Joel A. Huberman

What is he best known for?

The fields of study he is best known for:

• Gene
• DNA
• Enzyme

His primary areas of investigation include DNA replication, Genetics, Control of chromosome duplication, Origin of replication and Molecular biology. His DNA replication study combines topics from a wide range of disciplines, such as Plasmid, Replicon, DNA polymerase II and DNA synthesis. His Control of chromosome duplication study incorporates themes from Origin recognition complex and Eukaryotic DNA replication.

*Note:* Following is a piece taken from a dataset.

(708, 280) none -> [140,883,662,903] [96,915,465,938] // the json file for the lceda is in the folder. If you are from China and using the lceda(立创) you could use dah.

His Origin recognition complex research incorporates elements of Pre-replication complex, Replication factor C and Ter protein. His study in Molecular biology is interdisciplinary in nature, drawing from both DNA clamp, DNA polymerase delta, DNA polymerase I, DNA polymerase and Primase. In his research, Schizosaccharomyces is intimately related to Autonomously replicating sequence, which falls under the overarching field of Schizosaccharomyces pombe.

His most cited work include:

• Eukaryotic chromosome replication. (351 citations)
• Heterogeneity of eukaryotic replicons, replicon clusters, and replication foci. (333 citations)
• The in vivo replication origin of the yeast 2μm plasmid (313 citations)

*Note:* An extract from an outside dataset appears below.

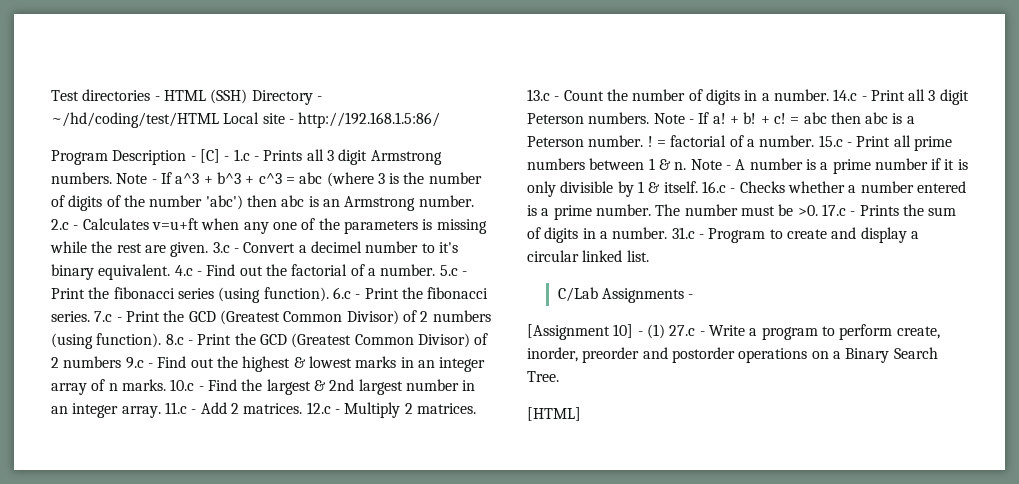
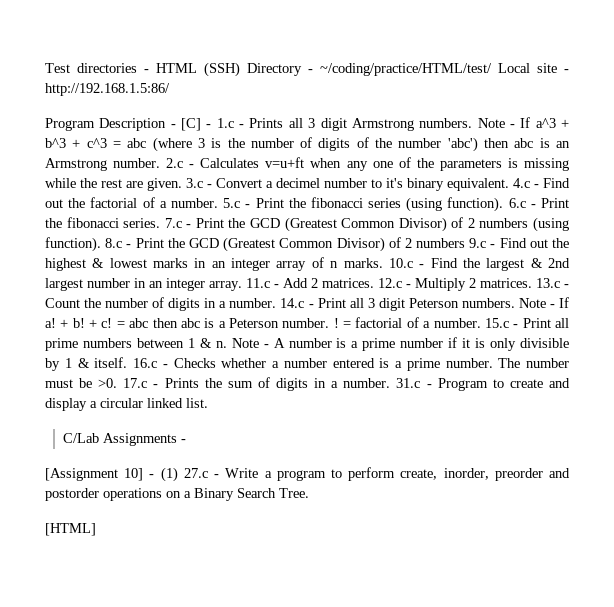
[51,112,219,128] ~/hd/coding/test/HTML -> [320,63,492,76] ~/coding/practice/HTML/test/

What are the main themes of his work throughout his whole career to date?

His primary areas of investigation include DNA replication, Genetics, Control of chromosome duplication, DNA and Origin of replication. He interconnects Molecular biology and Replicon in the investigation of issues within DNA replication. His research in Schizosaccharomyces pombe, Autonomously replicating sequence, Saccharomyces cerevisiae, Gene and Plasmid are components of Genetics.

His Control of chromosome duplication research is multidisciplinary, incorporating perspectives in Cell biology and Origin recognition complex, S phase, Eukaryotic DNA replication. His Origin recognition complex research is multidisciplinary, incorporating elements of Replication factor C, DNA replication factor CDT1, Pre-replication complex, Ter protein and Licensing factor. Joel A. Huberman works mostly in the field of DNA, limiting it down to topics relating to Virus and, in certain cases, Enzyme, as a part of the same area of interest.

He most often published in these fields:

• DNA replication (48.15%)
• Genetics (45.68%)
• Control of chromosome duplication (30.86%)

What were the highlights of his more recent work (between 2002-2012)?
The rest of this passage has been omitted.